**WHAT IS BEING ASKED**:
Your reply must be the number of lines in the entries that hold the word "Sock", and nothing else.

(Edit tracking data)

------------------------------------------------------------

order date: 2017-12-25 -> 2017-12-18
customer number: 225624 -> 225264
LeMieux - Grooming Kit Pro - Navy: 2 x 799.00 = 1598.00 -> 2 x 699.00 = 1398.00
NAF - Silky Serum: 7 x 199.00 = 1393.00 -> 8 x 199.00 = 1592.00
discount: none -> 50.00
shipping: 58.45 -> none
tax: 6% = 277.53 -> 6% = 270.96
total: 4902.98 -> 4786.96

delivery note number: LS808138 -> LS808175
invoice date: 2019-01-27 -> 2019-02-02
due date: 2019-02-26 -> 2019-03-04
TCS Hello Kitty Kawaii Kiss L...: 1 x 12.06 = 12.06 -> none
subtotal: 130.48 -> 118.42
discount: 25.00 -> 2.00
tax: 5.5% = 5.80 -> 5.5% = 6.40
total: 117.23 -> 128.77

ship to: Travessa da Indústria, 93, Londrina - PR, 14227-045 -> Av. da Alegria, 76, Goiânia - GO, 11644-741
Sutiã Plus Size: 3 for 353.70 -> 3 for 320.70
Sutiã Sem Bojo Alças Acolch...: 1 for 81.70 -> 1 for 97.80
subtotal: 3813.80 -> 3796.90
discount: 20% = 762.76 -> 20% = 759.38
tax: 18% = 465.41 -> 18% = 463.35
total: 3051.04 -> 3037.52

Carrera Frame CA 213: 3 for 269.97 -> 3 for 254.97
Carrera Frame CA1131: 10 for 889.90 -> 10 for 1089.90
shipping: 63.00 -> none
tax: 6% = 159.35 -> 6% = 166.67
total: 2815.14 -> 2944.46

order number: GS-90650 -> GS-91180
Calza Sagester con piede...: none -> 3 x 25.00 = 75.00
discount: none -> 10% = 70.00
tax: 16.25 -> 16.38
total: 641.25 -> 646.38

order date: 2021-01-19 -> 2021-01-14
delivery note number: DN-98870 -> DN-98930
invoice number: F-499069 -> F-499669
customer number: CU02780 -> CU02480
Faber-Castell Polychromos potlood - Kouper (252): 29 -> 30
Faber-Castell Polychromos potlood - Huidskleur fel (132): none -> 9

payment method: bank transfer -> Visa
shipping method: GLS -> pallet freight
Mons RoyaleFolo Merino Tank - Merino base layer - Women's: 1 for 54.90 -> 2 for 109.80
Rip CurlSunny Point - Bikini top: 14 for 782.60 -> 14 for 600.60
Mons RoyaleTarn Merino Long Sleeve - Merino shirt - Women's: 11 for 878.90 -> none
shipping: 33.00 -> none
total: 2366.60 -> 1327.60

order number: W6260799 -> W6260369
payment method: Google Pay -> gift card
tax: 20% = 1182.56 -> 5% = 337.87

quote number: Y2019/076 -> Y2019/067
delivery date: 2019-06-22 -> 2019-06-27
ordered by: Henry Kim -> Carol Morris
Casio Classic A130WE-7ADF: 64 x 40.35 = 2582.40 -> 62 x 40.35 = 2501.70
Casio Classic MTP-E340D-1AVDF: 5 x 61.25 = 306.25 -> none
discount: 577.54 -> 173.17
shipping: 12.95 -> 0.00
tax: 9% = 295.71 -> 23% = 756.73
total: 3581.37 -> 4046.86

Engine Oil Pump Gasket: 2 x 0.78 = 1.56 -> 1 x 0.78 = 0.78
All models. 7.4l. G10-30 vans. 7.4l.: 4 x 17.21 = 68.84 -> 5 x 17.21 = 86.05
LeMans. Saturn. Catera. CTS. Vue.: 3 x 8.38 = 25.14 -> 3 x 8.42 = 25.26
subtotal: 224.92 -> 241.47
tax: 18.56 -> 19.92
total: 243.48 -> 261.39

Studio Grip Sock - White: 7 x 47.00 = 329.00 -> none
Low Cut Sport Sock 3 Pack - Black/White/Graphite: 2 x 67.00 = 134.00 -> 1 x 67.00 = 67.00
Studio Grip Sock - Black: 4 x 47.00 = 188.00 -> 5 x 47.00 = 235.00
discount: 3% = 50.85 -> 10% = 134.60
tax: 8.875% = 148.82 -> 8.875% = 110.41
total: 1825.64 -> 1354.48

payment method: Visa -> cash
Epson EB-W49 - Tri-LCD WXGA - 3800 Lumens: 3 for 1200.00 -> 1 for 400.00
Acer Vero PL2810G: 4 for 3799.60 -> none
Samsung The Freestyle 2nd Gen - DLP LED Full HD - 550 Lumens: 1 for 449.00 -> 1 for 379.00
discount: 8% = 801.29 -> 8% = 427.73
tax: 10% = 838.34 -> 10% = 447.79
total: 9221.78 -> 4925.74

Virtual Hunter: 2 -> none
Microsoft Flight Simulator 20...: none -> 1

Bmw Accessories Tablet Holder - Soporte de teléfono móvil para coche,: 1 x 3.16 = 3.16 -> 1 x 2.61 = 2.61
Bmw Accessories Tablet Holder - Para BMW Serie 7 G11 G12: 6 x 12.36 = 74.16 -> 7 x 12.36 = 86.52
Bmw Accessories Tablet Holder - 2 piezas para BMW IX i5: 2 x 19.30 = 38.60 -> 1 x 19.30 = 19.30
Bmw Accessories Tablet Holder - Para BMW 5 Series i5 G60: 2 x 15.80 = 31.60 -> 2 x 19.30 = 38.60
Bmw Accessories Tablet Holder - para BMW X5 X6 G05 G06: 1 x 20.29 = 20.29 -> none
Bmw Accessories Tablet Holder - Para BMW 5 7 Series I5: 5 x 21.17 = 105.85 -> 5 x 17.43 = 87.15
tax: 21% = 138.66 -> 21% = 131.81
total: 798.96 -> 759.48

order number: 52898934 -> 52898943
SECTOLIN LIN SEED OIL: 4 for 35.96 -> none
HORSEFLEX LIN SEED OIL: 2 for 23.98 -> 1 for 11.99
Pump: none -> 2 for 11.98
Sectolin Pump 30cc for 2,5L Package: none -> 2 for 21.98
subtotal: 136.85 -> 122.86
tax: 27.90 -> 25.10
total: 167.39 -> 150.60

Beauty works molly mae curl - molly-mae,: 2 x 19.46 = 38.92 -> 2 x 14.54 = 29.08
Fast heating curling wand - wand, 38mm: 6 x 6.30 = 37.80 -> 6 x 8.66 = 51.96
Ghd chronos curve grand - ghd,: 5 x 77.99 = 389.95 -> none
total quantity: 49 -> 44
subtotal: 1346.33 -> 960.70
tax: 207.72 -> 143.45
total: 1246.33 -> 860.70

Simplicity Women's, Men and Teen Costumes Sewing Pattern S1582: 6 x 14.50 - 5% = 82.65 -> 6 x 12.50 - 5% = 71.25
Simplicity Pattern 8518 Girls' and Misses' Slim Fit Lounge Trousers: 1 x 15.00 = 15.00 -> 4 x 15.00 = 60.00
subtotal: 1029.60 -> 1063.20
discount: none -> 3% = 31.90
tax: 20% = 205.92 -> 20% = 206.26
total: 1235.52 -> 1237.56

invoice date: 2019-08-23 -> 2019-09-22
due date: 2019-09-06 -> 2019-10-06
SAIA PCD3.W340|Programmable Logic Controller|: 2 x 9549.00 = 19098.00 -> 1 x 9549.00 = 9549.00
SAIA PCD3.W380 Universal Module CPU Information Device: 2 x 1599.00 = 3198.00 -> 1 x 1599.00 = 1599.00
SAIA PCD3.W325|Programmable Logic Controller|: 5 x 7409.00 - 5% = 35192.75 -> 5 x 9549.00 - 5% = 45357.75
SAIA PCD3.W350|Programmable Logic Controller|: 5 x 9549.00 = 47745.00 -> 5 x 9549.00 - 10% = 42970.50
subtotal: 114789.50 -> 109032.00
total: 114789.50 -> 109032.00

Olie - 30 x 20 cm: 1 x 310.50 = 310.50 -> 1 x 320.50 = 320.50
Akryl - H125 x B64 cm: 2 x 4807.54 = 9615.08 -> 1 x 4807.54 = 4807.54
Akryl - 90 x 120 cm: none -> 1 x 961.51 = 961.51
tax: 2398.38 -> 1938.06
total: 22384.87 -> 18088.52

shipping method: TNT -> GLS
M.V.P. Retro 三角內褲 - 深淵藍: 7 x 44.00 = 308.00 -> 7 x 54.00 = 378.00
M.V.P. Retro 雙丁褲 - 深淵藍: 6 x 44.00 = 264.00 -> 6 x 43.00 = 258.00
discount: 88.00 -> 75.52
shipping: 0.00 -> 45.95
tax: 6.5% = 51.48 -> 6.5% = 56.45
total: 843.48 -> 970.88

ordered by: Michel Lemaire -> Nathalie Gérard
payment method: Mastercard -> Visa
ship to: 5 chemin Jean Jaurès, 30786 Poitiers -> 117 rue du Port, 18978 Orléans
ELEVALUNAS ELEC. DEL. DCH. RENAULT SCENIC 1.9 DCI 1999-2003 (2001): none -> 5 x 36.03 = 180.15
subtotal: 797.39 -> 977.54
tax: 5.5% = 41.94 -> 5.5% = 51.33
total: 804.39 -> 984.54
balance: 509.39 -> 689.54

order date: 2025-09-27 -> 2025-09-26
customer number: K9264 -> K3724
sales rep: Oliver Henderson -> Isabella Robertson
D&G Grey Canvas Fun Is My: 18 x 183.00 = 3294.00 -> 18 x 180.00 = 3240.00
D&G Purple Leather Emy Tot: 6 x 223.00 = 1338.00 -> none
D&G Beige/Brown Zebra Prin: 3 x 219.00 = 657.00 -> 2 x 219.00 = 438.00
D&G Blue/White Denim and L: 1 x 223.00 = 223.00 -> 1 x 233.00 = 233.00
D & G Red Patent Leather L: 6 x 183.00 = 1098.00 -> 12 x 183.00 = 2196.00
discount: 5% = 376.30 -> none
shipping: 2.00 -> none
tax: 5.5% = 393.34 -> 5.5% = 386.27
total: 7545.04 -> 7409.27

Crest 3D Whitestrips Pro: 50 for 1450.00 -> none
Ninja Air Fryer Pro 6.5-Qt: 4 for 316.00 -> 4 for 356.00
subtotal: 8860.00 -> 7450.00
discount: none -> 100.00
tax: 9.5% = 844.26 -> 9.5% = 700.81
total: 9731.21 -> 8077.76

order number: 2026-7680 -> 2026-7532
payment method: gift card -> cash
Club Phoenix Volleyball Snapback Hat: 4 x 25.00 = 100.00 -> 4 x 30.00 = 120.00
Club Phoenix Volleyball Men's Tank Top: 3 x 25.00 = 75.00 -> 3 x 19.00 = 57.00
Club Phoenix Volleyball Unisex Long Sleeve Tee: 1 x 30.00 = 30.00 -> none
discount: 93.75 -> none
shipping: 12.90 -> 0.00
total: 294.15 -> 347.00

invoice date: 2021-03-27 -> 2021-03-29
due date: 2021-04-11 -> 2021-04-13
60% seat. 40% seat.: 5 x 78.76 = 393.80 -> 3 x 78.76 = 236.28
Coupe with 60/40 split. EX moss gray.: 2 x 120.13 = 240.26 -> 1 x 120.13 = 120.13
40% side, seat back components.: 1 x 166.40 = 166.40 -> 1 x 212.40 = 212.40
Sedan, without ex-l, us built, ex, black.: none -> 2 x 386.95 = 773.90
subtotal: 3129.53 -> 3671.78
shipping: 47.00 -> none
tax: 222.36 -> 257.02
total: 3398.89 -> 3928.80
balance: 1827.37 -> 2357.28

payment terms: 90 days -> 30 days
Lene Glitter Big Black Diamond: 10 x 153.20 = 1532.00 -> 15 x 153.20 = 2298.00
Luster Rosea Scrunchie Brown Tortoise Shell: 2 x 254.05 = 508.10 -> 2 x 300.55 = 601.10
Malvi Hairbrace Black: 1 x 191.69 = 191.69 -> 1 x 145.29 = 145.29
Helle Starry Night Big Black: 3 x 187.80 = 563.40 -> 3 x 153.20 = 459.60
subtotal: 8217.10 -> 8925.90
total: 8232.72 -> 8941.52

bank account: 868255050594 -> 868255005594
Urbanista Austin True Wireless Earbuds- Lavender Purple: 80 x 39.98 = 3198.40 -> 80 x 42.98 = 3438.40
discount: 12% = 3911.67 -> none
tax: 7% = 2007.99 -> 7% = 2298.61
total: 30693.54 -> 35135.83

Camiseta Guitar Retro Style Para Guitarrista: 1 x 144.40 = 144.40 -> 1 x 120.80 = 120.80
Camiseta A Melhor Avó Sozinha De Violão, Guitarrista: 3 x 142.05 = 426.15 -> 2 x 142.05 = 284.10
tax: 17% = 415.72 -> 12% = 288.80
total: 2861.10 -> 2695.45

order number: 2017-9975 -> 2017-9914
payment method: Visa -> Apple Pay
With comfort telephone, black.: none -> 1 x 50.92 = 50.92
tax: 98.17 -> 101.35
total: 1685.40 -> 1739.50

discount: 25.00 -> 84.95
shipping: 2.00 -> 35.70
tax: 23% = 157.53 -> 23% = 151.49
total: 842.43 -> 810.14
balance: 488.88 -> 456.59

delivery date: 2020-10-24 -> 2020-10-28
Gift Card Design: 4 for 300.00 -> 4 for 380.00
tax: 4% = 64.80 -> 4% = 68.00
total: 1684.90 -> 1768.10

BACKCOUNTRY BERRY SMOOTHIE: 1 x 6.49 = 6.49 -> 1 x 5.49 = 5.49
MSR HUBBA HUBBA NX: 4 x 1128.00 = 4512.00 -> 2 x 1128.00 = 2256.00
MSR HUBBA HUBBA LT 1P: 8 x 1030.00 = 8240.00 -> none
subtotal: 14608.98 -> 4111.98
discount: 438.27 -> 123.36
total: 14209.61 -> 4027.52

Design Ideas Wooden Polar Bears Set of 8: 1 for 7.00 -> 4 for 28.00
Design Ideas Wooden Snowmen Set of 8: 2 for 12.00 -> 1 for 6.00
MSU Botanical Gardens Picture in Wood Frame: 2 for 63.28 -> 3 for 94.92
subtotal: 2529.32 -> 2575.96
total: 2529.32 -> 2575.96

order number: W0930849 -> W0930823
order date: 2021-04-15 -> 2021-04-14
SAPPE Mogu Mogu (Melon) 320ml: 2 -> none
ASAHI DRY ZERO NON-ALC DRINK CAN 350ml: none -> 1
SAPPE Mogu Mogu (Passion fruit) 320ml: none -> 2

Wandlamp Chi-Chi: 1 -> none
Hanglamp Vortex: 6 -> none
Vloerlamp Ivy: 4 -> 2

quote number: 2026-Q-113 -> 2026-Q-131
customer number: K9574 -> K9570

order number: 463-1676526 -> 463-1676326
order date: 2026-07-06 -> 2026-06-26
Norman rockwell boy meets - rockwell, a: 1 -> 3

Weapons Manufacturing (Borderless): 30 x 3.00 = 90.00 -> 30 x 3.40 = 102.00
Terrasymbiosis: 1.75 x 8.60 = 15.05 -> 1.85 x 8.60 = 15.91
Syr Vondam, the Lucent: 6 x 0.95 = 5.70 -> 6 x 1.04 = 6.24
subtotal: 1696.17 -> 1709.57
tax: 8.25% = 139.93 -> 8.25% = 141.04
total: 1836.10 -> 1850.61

------------------------------------------------------------

**TASK ANSWER**:
3